- WHAT THE EXERCISE ASKS: From the listing below, copy only the lines from the line that contains "total quantity: 11 -> 13" to the line that contains "quote number: QT8713 -> QT8731", counting those two lines as part of the copy.

- RECORDS TO PROCESS:
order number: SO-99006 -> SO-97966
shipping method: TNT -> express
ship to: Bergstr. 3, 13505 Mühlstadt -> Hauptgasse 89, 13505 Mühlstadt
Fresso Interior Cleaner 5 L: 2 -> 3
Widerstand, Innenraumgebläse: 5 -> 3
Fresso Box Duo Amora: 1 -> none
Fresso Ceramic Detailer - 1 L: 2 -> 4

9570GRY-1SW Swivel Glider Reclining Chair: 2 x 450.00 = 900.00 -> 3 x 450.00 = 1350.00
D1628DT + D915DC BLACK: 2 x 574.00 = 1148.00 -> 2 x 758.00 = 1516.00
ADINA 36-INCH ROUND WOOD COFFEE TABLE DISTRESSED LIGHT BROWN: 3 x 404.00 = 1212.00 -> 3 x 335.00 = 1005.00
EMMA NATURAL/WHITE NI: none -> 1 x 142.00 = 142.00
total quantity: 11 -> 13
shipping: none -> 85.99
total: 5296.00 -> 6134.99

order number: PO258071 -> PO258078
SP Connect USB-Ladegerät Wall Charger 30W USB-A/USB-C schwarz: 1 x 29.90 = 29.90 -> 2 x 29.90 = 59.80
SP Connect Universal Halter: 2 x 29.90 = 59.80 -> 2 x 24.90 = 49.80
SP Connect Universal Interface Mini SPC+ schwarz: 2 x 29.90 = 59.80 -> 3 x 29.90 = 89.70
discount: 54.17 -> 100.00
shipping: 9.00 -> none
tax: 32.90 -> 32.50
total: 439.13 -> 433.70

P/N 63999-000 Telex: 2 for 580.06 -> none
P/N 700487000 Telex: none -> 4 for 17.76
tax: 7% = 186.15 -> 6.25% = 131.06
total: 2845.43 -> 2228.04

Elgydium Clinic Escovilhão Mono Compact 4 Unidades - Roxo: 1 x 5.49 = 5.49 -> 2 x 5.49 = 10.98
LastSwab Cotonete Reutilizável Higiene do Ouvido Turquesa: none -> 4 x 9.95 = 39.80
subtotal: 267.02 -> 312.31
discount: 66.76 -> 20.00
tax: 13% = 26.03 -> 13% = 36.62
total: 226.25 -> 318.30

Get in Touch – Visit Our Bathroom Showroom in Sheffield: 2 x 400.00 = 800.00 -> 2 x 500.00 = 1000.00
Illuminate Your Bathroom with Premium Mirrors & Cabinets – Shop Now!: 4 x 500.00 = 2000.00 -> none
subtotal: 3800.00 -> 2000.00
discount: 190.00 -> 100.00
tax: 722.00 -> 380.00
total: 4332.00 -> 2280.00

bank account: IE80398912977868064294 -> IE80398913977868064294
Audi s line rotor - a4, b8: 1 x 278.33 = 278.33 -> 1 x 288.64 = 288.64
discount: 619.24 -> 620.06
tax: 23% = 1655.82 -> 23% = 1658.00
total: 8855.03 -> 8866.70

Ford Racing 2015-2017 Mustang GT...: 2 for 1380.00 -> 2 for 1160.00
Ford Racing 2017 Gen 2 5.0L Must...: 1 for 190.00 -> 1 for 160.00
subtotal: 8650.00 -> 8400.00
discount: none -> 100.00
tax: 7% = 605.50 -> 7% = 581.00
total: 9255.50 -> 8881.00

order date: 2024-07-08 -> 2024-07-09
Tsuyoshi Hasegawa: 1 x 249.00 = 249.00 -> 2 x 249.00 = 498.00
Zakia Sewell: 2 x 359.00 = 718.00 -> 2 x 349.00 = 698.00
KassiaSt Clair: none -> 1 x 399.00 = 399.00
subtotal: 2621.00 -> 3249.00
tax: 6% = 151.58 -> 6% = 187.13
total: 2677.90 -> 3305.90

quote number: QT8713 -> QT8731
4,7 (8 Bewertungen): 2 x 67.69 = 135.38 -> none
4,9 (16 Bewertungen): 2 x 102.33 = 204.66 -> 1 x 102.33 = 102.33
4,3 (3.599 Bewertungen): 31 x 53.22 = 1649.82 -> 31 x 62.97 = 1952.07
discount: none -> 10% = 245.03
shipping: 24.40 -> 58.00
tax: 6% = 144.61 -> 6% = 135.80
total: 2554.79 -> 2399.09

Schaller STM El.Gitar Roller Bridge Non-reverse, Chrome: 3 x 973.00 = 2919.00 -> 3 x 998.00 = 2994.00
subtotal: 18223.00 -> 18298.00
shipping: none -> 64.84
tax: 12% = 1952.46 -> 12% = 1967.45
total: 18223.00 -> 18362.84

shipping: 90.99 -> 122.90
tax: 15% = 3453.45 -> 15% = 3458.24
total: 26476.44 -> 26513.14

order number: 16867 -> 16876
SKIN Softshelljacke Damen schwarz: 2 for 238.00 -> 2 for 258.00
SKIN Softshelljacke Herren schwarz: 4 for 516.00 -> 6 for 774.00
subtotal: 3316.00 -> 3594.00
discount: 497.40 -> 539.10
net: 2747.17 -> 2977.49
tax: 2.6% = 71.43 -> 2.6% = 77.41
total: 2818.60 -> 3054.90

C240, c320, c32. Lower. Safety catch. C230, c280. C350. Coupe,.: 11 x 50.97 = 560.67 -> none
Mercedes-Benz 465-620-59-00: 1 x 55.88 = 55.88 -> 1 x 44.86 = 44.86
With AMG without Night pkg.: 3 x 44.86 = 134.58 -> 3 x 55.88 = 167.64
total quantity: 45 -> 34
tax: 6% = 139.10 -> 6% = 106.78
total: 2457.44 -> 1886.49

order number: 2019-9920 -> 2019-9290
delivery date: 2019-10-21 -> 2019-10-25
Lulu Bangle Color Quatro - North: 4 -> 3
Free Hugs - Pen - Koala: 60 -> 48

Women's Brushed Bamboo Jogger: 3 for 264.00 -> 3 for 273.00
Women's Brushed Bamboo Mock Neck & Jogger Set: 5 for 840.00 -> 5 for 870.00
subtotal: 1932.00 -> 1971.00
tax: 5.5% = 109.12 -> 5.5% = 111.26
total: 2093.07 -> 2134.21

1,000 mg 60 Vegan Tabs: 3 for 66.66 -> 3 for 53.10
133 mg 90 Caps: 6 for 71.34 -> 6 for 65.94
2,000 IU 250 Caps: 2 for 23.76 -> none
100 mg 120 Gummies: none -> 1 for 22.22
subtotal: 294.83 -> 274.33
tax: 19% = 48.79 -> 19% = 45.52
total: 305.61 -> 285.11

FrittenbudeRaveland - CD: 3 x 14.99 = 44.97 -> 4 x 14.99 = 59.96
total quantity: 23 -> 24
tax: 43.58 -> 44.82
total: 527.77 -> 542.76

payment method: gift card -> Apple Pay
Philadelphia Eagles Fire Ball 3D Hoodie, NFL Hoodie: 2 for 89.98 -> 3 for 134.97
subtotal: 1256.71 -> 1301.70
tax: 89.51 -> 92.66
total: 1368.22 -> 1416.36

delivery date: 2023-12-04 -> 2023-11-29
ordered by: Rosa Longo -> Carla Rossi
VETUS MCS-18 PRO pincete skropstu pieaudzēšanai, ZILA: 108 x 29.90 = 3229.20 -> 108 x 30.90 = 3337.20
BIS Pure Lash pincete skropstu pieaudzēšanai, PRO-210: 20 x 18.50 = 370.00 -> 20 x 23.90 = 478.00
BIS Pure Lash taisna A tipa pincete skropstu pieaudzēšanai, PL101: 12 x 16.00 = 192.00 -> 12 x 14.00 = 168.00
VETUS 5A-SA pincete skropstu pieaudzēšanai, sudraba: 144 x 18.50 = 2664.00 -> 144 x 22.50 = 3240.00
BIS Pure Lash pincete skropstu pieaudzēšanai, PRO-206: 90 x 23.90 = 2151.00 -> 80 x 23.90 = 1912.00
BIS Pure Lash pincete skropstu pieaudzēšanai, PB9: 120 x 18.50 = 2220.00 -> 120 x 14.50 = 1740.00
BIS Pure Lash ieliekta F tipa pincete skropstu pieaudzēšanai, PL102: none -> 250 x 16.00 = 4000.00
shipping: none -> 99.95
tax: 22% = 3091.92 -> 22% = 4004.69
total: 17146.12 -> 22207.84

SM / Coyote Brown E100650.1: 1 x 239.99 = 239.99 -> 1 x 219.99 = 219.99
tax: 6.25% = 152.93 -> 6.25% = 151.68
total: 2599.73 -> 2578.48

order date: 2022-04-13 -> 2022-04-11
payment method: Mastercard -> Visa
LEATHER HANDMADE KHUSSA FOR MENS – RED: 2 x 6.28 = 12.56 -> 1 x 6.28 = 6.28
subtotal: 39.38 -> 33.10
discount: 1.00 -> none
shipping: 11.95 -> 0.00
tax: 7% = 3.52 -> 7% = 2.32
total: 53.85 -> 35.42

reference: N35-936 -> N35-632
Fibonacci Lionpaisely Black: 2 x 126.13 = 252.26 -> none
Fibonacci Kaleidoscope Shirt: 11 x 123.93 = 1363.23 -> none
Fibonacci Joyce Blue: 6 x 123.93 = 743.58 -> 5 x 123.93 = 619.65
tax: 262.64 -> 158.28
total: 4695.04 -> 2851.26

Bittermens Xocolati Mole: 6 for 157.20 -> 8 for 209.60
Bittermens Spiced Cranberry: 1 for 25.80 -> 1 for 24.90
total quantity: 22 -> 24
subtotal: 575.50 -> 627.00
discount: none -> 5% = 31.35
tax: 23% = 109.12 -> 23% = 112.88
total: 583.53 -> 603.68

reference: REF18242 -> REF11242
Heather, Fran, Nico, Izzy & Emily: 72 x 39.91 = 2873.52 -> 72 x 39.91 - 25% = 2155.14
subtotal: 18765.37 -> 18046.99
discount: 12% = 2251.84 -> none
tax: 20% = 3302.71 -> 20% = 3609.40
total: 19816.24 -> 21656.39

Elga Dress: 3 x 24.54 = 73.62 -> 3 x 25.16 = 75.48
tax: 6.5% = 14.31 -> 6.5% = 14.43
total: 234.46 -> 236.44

- RESPONSE TO THIS TASK:
total quantity: 11 -> 13
shipping: none -> 85.99
total: 5296.00 -> 6134.99

order number: PO258071 -> PO258078
SP Connect USB-Ladegerät Wall Charger 30W USB-A/USB-C schwarz: 1 x 29.90 = 29.90 -> 2 x 29.90 = 59.80
SP Connect Universal Halter: 2 x 29.90 = 59.80 -> 2 x 24.90 = 49.80
SP Connect Universal Interface Mini SPC+ schwarz: 2 x 29.90 = 59.80 -> 3 x 29.90 = 89.70
discount: 54.17 -> 100.00
shipping: 9.00 -> none
tax: 32.90 -> 32.50
total: 439.13 -> 433.70

P/N 63999-000 Telex: 2 for 580.06 -> none
P/N 700487000 Telex: none -> 4 for 17.76
tax: 7% = 186.15 -> 6.25% = 131.06
total: 2845.43 -> 2228.04

Elgydium Clinic Escovilhão Mono Compact 4 Unidades - Roxo: 1 x 5.49 = 5.49 -> 2 x 5.49 = 10.98
LastSwab Cotonete Reutilizável Higiene do Ouvido Turquesa: none -> 4 x 9.95 = 39.80
subtotal: 267.02 -> 312.31
discount: 66.76 -> 20.00
tax: 13% = 26.03 -> 13% = 36.62
total: 226.25 -> 318.30

Get in Touch – Visit Our Bathroom Showroom in Sheffield: 2 x 400.00 = 800.00 -> 2 x 500.00 = 1000.00
Illuminate Your Bathroom with Premium Mirrors & Cabinets – Shop Now!: 4 x 500.00 = 2000.00 -> none
subtotal: 3800.00 -> 2000.00
discount: 190.00 -> 100.00
tax: 722.00 -> 380.00
total: 4332.00 -> 2280.00

bank account: IE80398912977868064294 -> IE80398913977868064294
Audi s line rotor - a4, b8: 1 x 278.33 = 278.33 -> 1 x 288.64 = 288.64
discount: 619.24 -> 620.06
tax: 23% = 1655.82 -> 23% = 1658.00
total: 8855.03 -> 8866.70

Ford Racing 2015-2017 Mustang GT...: 2 for 1380.00 -> 2 for 1160.00
Ford Racing 2017 Gen 2 5.0L Must...: 1 for 190.00 -> 1 for 160.00
subtotal: 8650.00 -> 8400.00
discount: none -> 100.00
tax: 7% = 605.50 -> 7% = 581.00
total: 9255.50 -> 8881.00

order date: 2024-07-08 -> 2024-07-09
Tsuyoshi Hasegawa: 1 x 249.00 = 249.00 -> 2 x 249.00 = 498.00
Zakia Sewell: 2 x 359.00 = 718.00 -> 2 x 349.00 = 698.00
KassiaSt Clair: none -> 1 x 399.00 = 399.00
subtotal: 2621.00 -> 3249.00
tax: 6% = 151.58 -> 6% = 187.13
total: 2677.90 -> 3305.90

quote number: QT8713 -> QT8731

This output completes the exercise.